As in Mahāyāna traditions, the Mahāsāṃghikas held the doctrine of the existence of many contemporaneous buddhas throughout the ten directions. In the Mahāsāṃghika Lokānuvartana Sūtra, it is stated, "The Buddha knows all the dharmas of the countless buddhas of the ten directions." It is also stated, "All buddhas have one body, the body of the Dharma." The concept of many bodhisattvas simultaneously working toward buddhahood is also found among the Mahāsāṃghika tradition, and further evidence of this is given in the Samayabhedoparacanacakra, which describes the doctrines of the Mahāsāṃghikas.

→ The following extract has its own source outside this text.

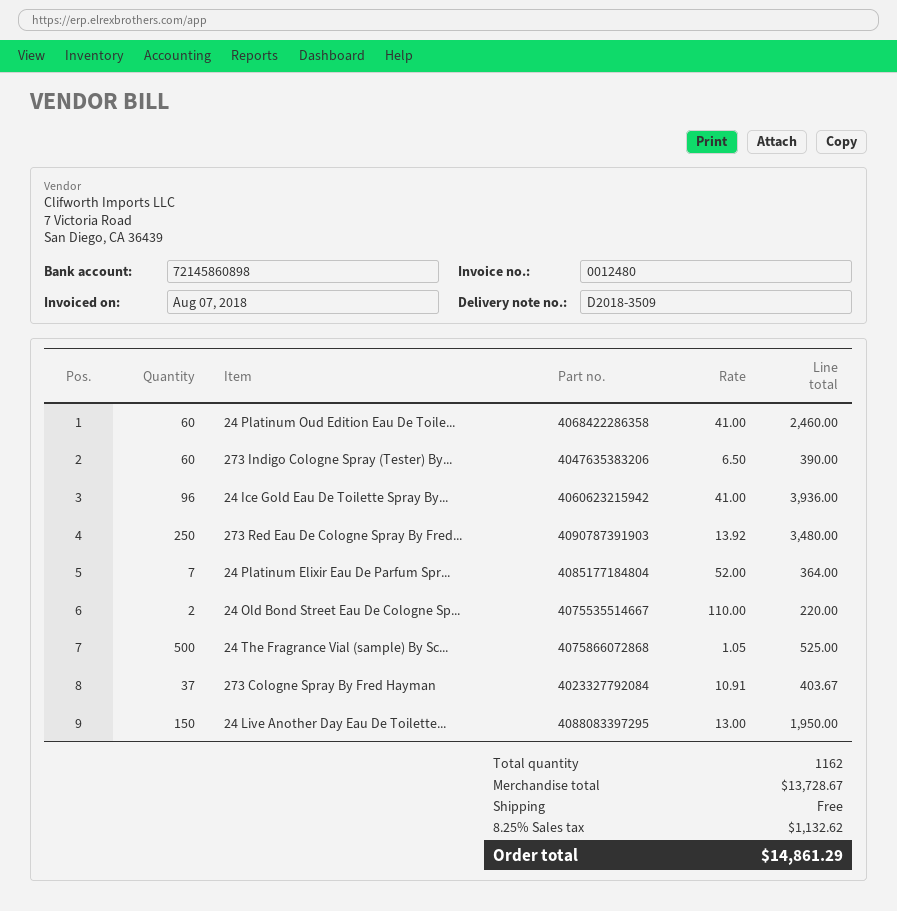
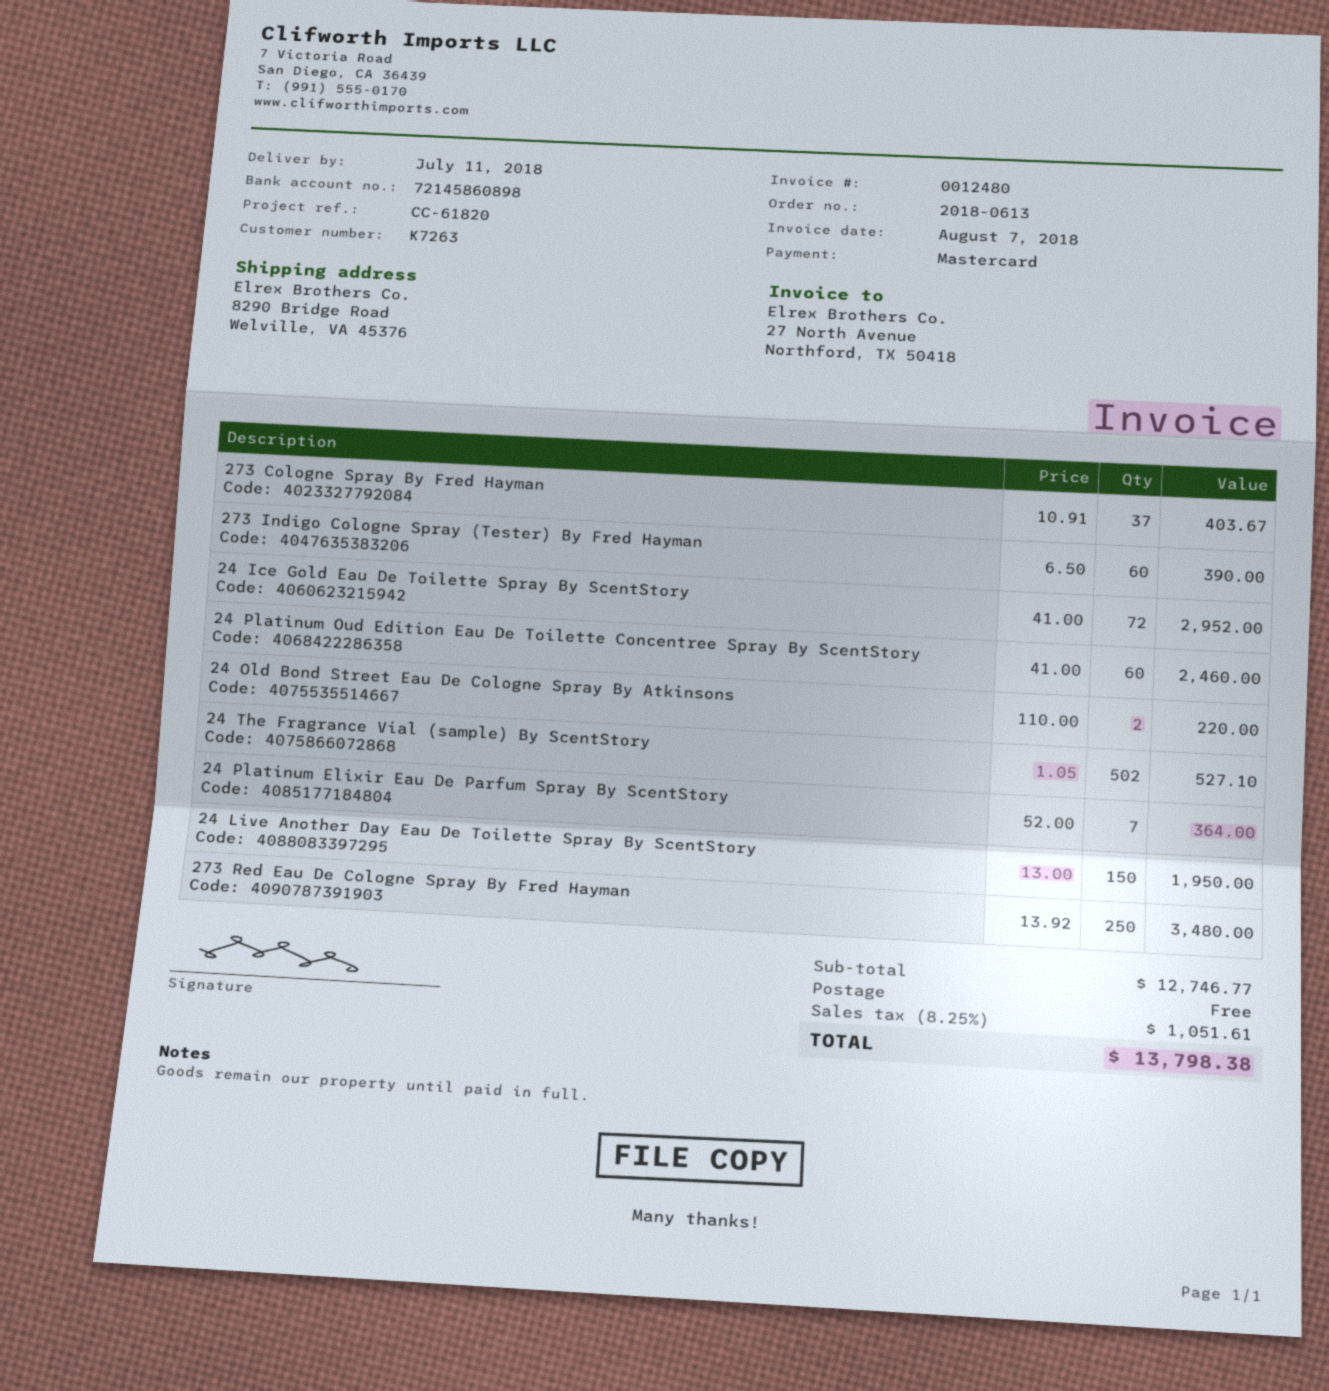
24 Ice Gold Eau De Toilette Spray By...: 96 x 41.00 = 3936.00 -> 72 x 41.00 = 2952.00
24 The Fragrance Vial (sample) By Sc...: 500 x 1.05 = 525.00 -> 502 x 1.05 = 527.10
subtotal: 13728.67 -> 12746.77
tax: 8.25% = 1132.62 -> 8.25% = 1051.61
total: 14861.29 -> 13798.38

A statue of Gautama Buddha at Tawang Monastery, India.

Depictions of the Buddha in art

Buddhas are frequently represented in the form of statues and paintings. Commonly seen designs include:
  • The Seated Buddha
  • The Reclining Buddha
  • The Standing Buddha
  • Hotei or Budai, the obese Laughing Buddha, usually seen in China (This figure is believed to be a representation of a medieval Chinese monk who is associated with Maitreya, the future Buddha, and is therefore technically not a Buddha image.)
  • the Emaciated Buddha, which shows Siddhartha Gautama during his extreme ascetic practice of starvation.
The Buddha statue shown calling for rain is a pose common in Laos.

Markings

Most depictions of Buddha contain a certain number of markings, which are considered the signs of his enlightenment. These signs vary regionally, but two are common:
  • a protuberance on the top of the head (denoting superb mental acuity)
  • long earlobes (denoting superb perception)
In the Pāli Canon, there is frequent mention of a list of thirty-two physical characteristics of the Buddha.

Hand-gestures

The poses and hand-gestures of these statues, known respectively as asanas and mudras, are significant to their overall meaning. The popularity of any particular mudra or asana tends to be region-specific, such as the Vajra (or Chi Ken-in) mudra, which is popular in Japan and Korea but rarely seen in India. Others are more common; for example, the Varada (Wish Granting) mudra is common among standing statues of the Buddha, particularly when coupled with the Abhaya (Fearlessness and Protection) mudra.